Required work =>
Of all the lines in the records below, copy only those that contain the string "none".

Records for this task =>

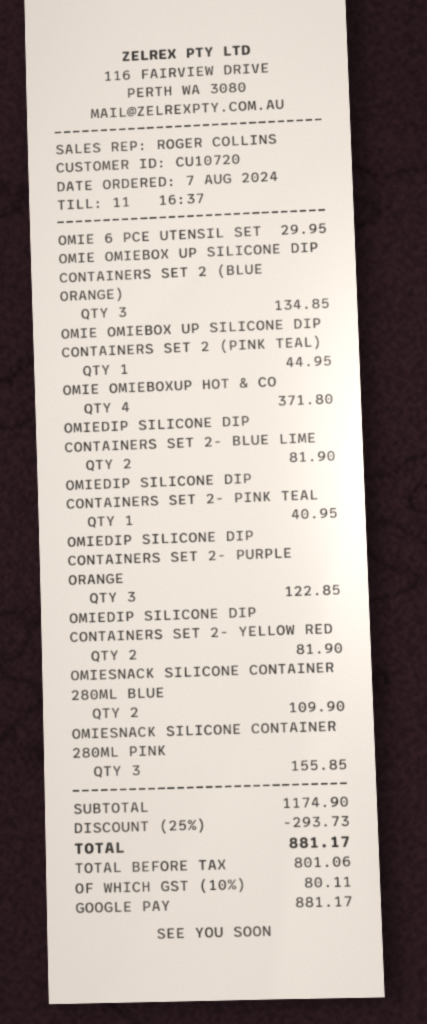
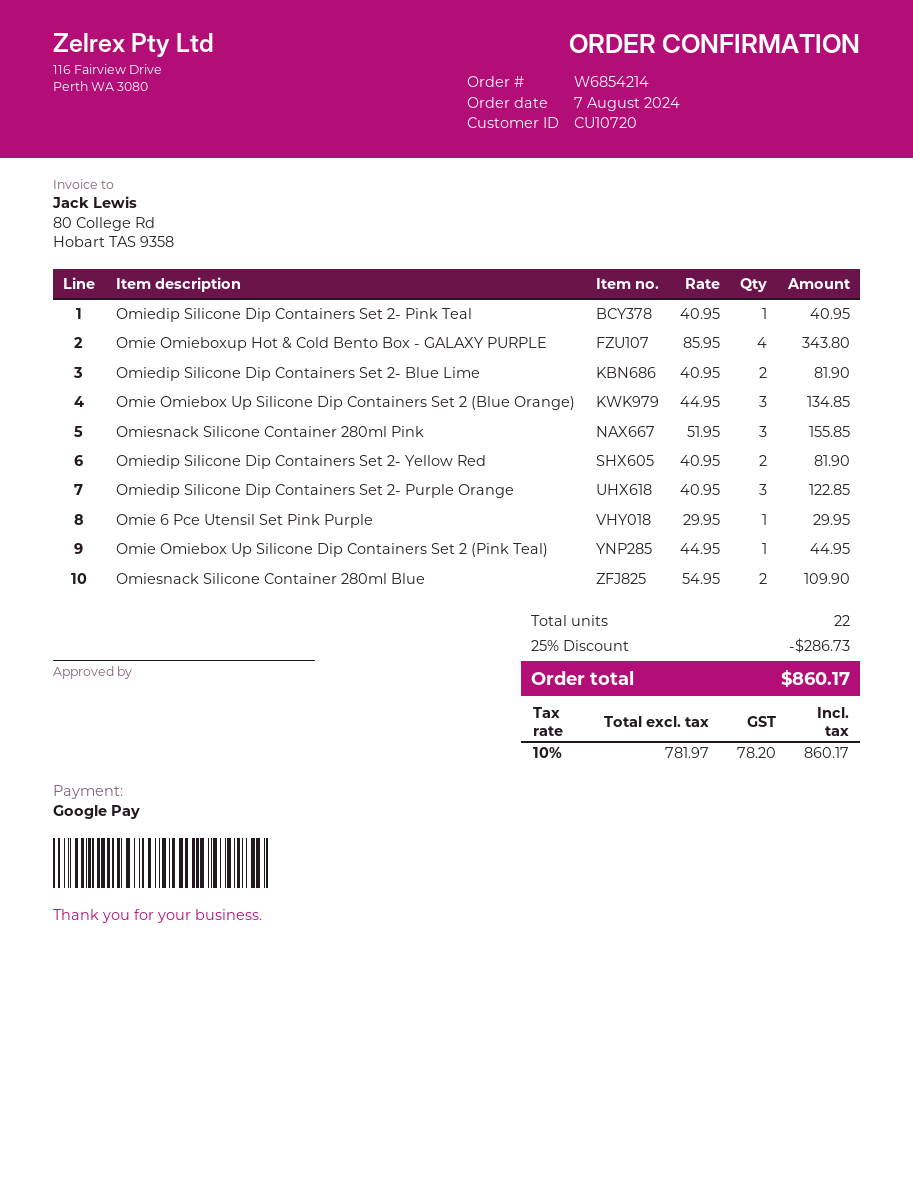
OMIE OMIEBOXUP HOT & CO: 4 for 371.80 -> 4 for 343.80
discount: 25% = 293.73 -> 25% = 286.73
net: 801.06 -> 781.97
tax: 10% = 80.11 -> 10% = 78.20
total: 881.17 -> 860.17

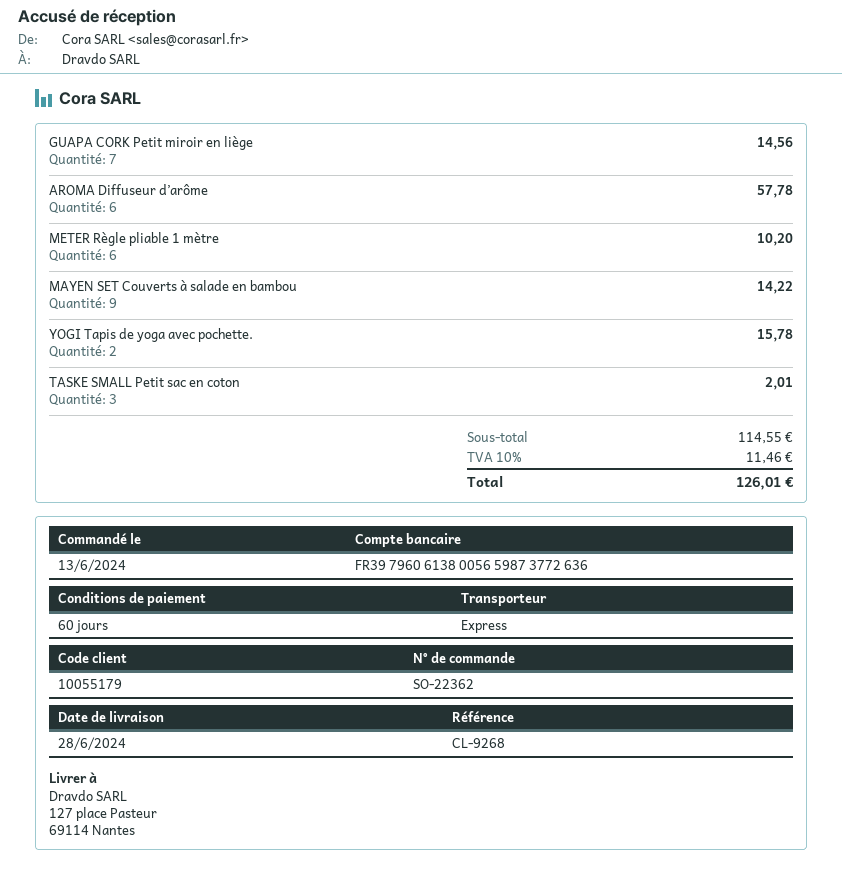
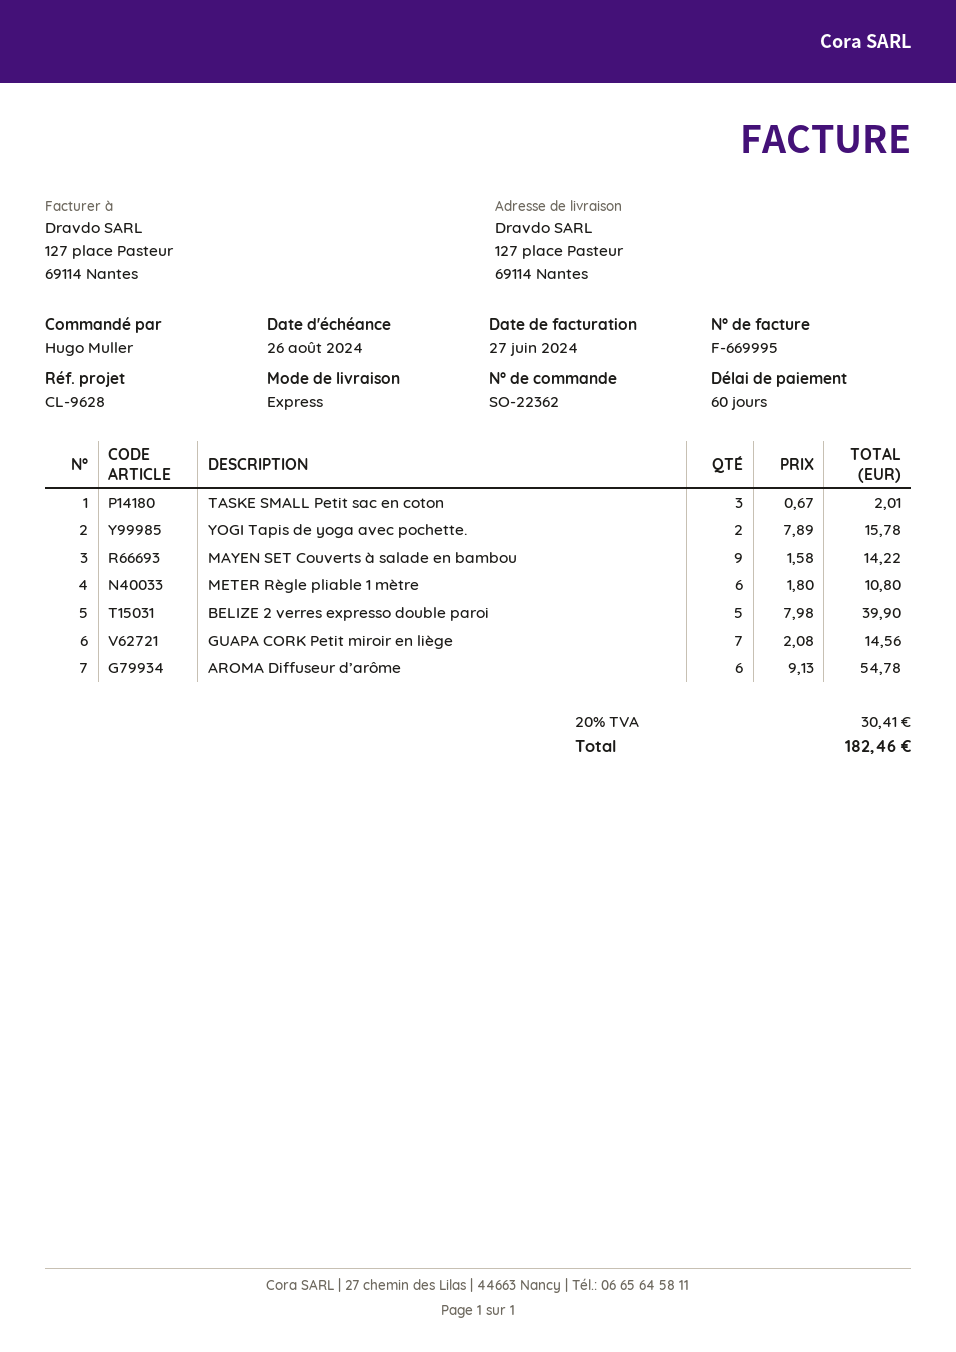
reference: CL-9268 -> CL-9628
AROMA Diffuseur d’arôme: 6 for 57.78 -> 6 for 54.78
METER Règle pliable 1 mètre: 6 for 10.20 -> 6 for 10.80
BELIZE 2 verres expresso double paroi: none -> 5 for 39.90
tax: 10% = 11.46 -> 20% = 30.41
total: 126.01 -> 182.46

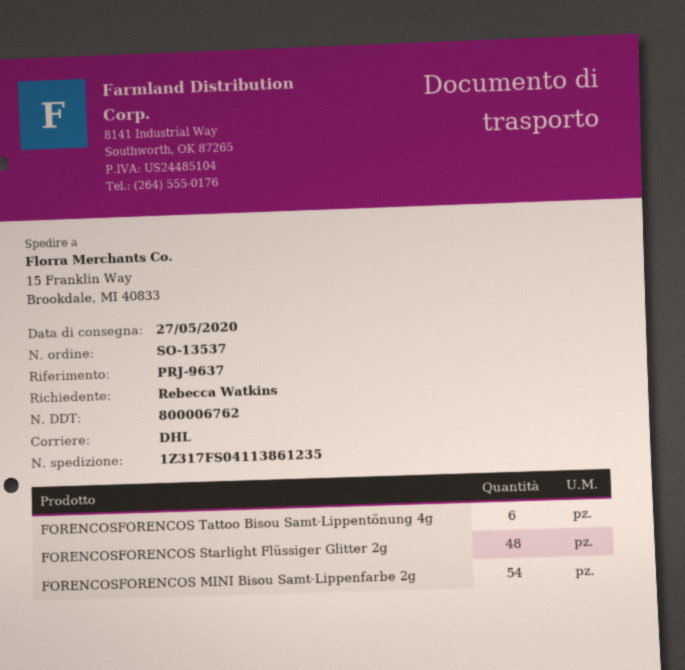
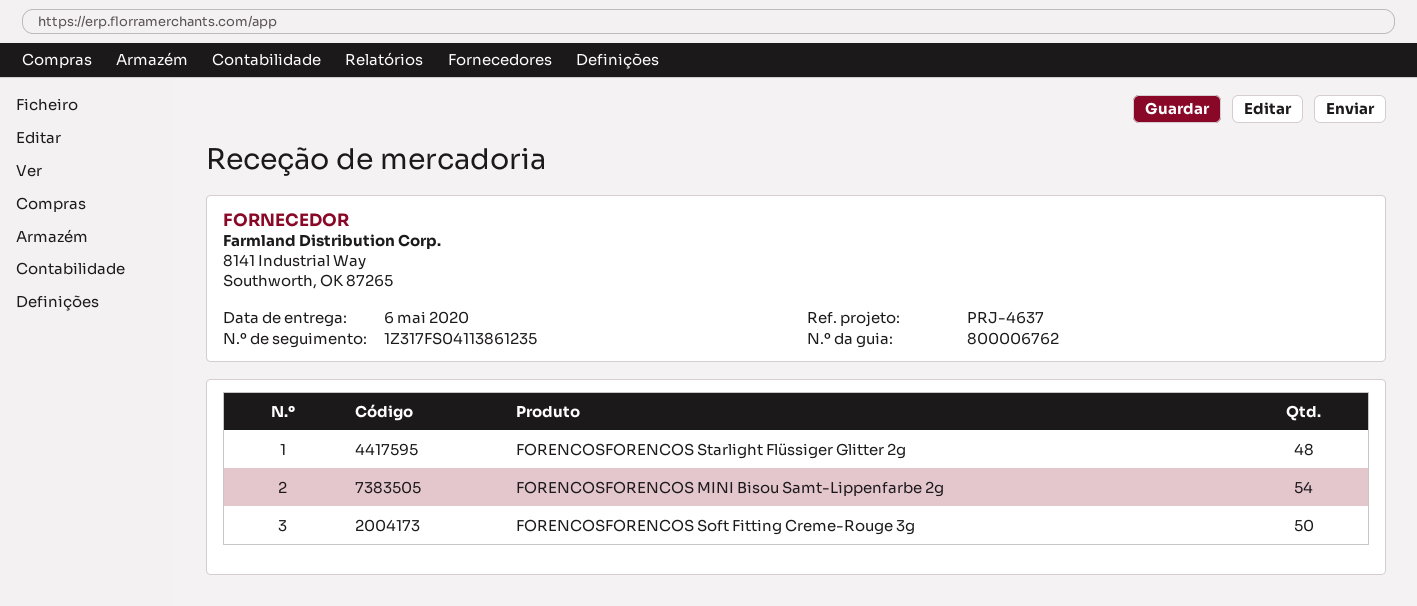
delivery date: 2020-05-27 -> 2020-05-06
reference: PRJ-9637 -> PRJ-4637
FORENCOSFORENCOS Tattoo Bisou Samt-Lippentönung 4g: 6 -> none
FORENCOSFORENCOS Soft Fitting Creme-Rouge 3g: none -> 50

Answer box =>
BELIZE 2 verres expresso double paroi: none -> 5 for 39.90
FORENCOSFORENCOS Tattoo Bisou Samt-Lippentönung 4g: 6 -> none
FORENCOSFORENCOS Soft Fitting Creme-Rouge 3g: none -> 50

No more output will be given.